> _What needs to be done_
If any record holds an image, omit the image and print the rest exactly.

▶

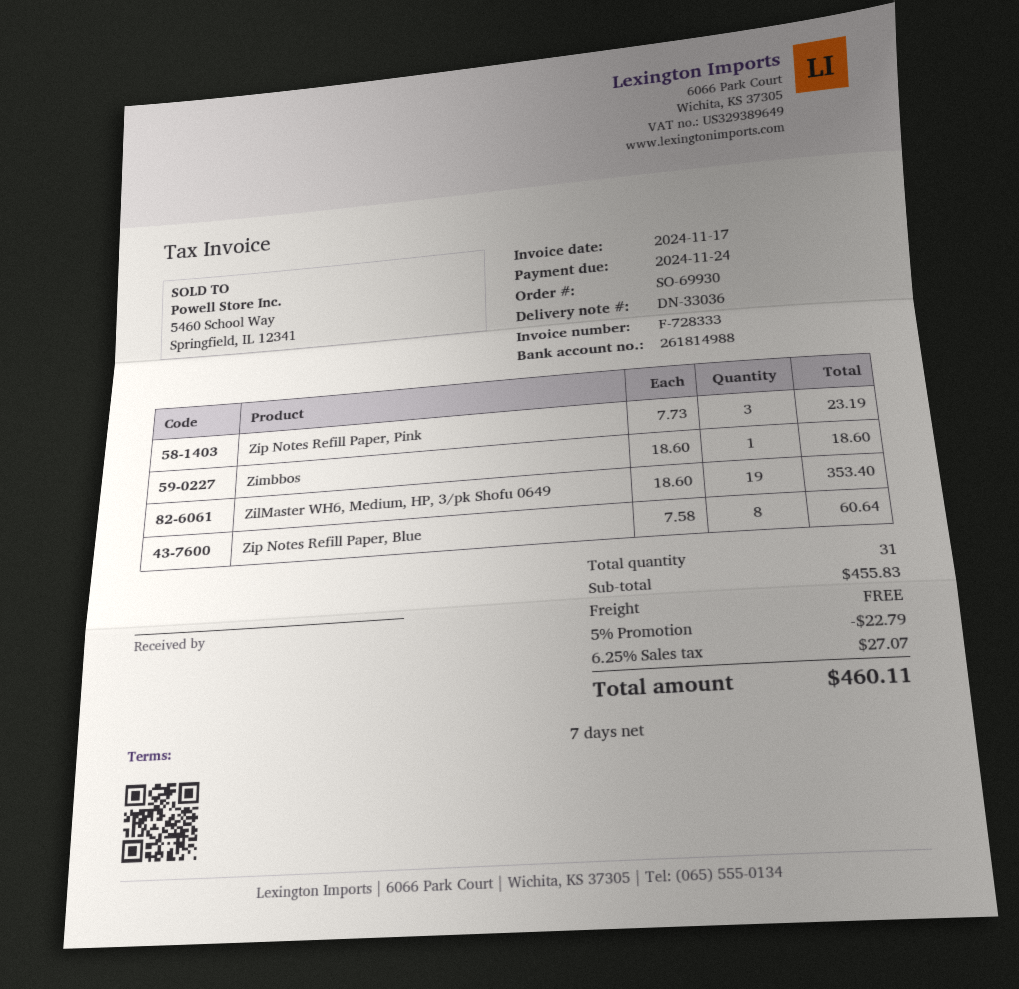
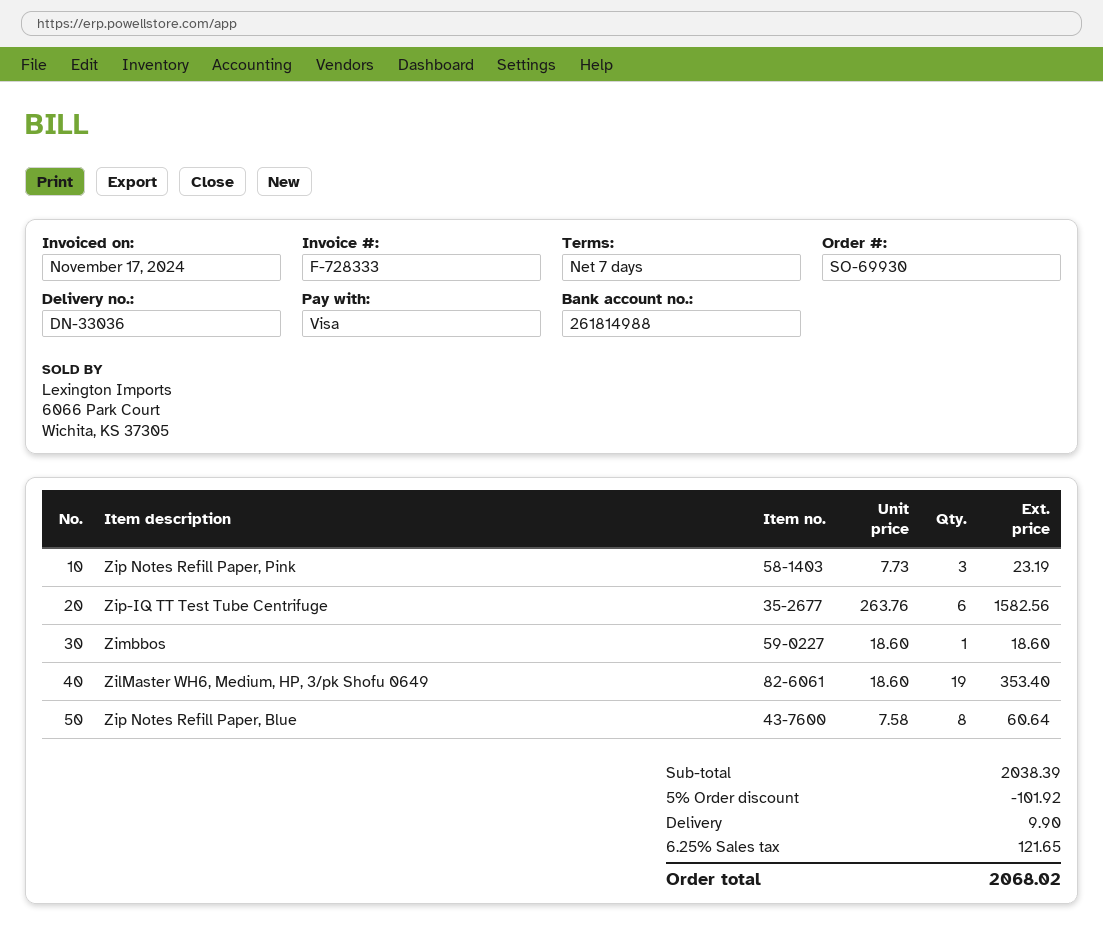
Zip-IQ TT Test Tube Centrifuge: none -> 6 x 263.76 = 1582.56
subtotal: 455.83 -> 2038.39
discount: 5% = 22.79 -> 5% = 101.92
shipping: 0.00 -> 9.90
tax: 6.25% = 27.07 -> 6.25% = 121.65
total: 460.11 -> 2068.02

◀

> _Solution below_
Zip-IQ TT Test Tube Centrifuge: none -> 6 x 263.76 = 1582.56
subtotal: 455.83 -> 2038.39
discount: 5% = 22.79 -> 5% = 101.92
shipping: 0.00 -> 9.90
tax: 6.25% = 27.07 -> 6.25% = 121.65
total: 460.11 -> 2068.02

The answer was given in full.